OK, the first part has been done. Now I am interested in plotting into the code more than 1 placemark to show.
In the first code adding more than a few placemarks can be awkward. I copied and modified this code only once (Pic. 9).
This code can be simplified. Instead of using each list separately, we can use the for statement, according to this explanation (Pic. 11). As a result, we can put more placemarks, keeping our code tidier.
This code can be written in a different way. We can include the collection.namedtuple for the markers. In this event it would look like follows:
In Google Earth, the result is exactly the same.

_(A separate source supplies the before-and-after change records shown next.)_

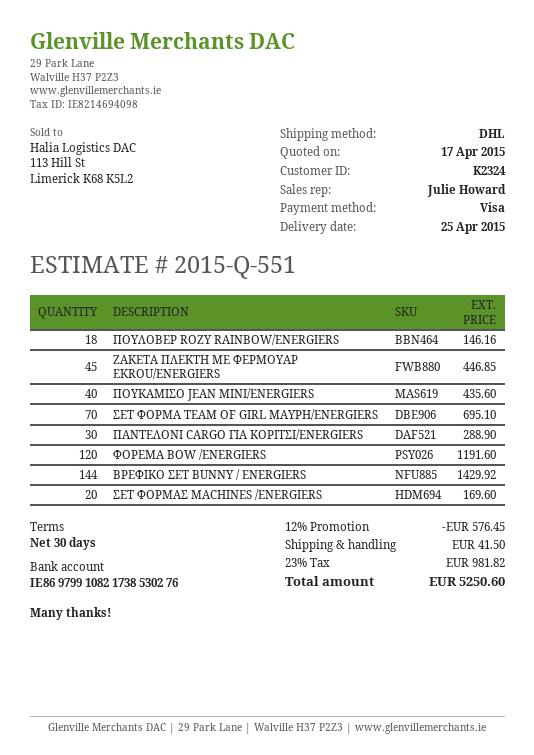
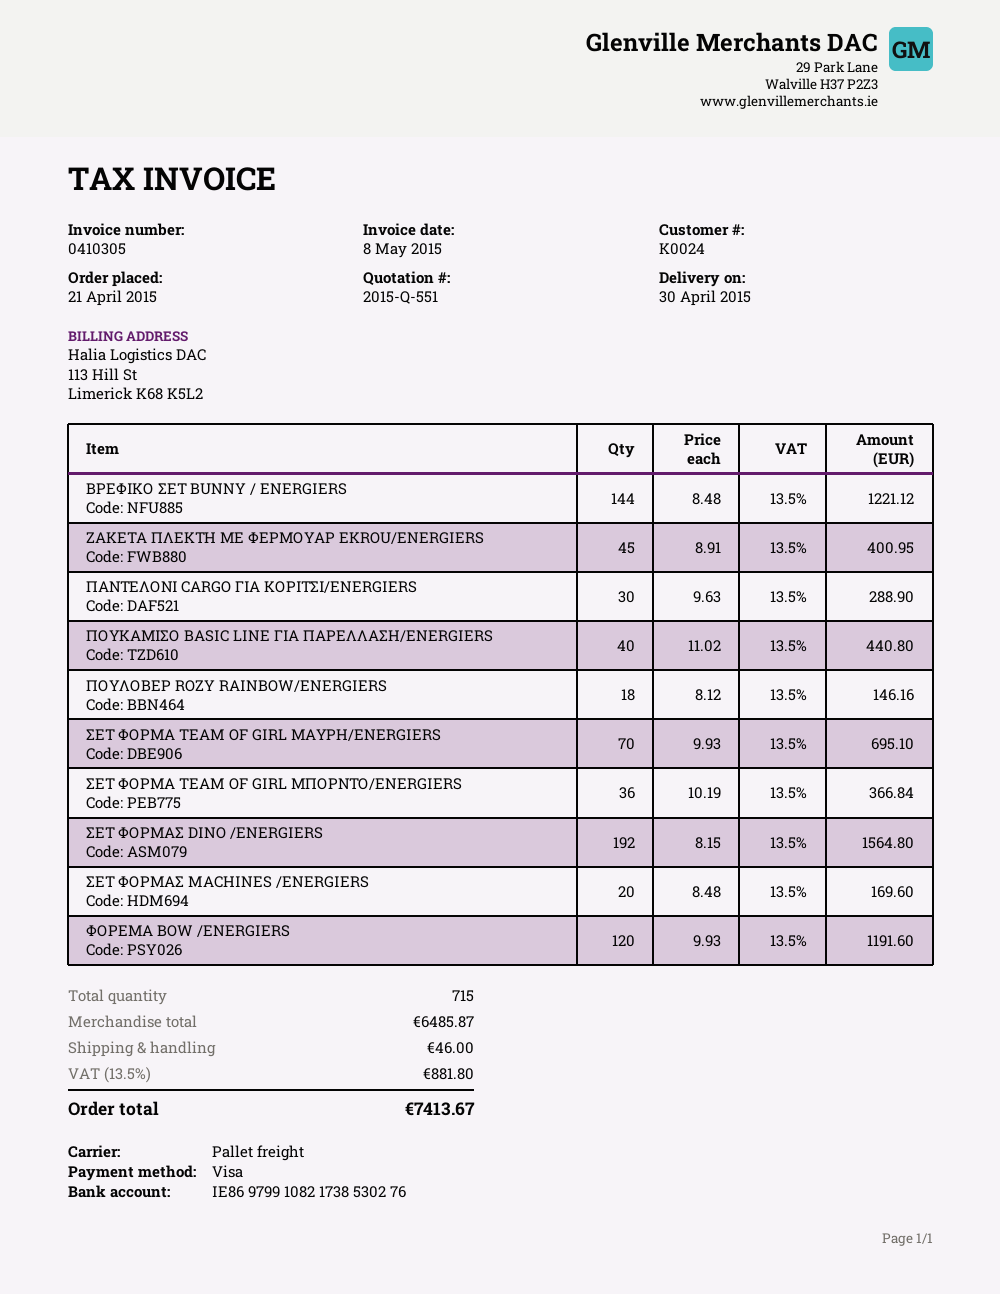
delivery date: 2015-04-25 -> 2015-04-30
customer number: K2324 -> K0024
shipping method: DHL -> pallet freight
ΖΑΚΕΤΑ ΠΛΕΚΤΗ ΜΕ ΦΕΡΜΟΥΑΡ EKROU/ENERGIERS: 45 for 446.85 -> 45 for 400.95
ΠΟΥΚΑΜΙΣΟ JEAN MINI/ENERGIERS: 40 for 435.60 -> none
ΒΡΕΦΙΚΟ ΣΕΤ BUNNY / ENERGIERS: 144 for 1429.92 -> 144 for 1221.12
ΠΟΥΚΑΜΙΣΟ BASIC LINE ΓΙΑ ΠΑΡΕΛΛΑΣΗ/ENERGIERS: none -> 40 for 440.80
ΣΕΤ ΦΟΡΜΑ TEAM OF GIRL ΜΠΟΡΝΤΟ/ENERGIERS: none -> 36 for 366.84
ΣΕΤ ΦΟΡΜΑΣ DINO /ENERGIERS: none -> 192 for 1564.80
discount: 12% = 576.45 -> none
shipping: 41.50 -> 46.00
tax: 23% = 981.82 -> 13.5% = 881.80
total: 5250.60 -> 7413.67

Another code is more simplified (Pic. 13), where basically within 1 line you can place the .kml placemark with the most important features like description or name. On top of that, I did also some smallish HTML amendments, making the font bold (Pic. 14).
Developing this code, we can add obviously the next files. However, the most important thing is, that you can easily expand this code on some styling. As you will notice, I used unique HTML features for each individual placemark. The last one was extended with the font styling feature, where I added an additional parameter (Pic. 15, 16).
Building .kml files in Python is not confined to placemarks only. We can also create lines or polygons. More details with ready code snippets are to be found here. I just presented some of these examples below (Pic. 18 – 21). You can try on your own, building your personal example.
Besides the best, I guess, the SimpleKML tool, there are other ones, where you can build your Google Earth placemark or object. They are:
– FastKML v0.11
– Clawpack v.5.3.1 (also .kmz files)
– PyKML v0.1.0
– GeotagToKML (creating .kml file from geotagged pictures)
Nevertheless, I would recommend you to stay with the SimpleKML tool, which appears to be the most popular and also kept up-to-date. The attention can draw only the last one from the list, which can draw your route based on the geotagged images, although this is a subject for further writing.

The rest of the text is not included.